• Task: Give back exactly the lines of the data below, starting with the line that has "shipping method: standard -> GLS" and going on through the line that has "total: 1583.07 -> 1658.50".

[[ Dataset records, beginning ]]

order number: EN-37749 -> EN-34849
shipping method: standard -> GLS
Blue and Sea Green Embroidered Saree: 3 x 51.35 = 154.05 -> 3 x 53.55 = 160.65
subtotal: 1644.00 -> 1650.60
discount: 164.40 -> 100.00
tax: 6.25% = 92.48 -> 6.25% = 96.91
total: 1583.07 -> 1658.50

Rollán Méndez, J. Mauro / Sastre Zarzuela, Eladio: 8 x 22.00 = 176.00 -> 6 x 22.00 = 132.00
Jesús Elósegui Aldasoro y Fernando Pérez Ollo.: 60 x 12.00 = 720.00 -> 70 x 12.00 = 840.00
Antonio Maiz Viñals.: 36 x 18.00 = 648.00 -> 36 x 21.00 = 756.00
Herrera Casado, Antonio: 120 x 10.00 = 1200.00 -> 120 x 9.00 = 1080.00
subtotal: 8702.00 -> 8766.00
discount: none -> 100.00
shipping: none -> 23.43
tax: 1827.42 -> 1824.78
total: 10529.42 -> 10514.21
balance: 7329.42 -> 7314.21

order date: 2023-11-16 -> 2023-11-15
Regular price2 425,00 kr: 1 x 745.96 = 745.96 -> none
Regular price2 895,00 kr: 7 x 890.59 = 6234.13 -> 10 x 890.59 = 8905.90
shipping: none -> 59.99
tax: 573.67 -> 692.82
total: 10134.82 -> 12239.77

[[ Dataset records, end ]]

• Response box:
shipping method: standard -> GLS
Blue and Sea Green Embroidered Saree: 3 x 51.35 = 154.05 -> 3 x 53.55 = 160.65
subtotal: 1644.00 -> 1650.60
discount: 164.40 -> 100.00
tax: 6.25% = 92.48 -> 6.25% = 96.91
total: 1583.07 -> 1658.50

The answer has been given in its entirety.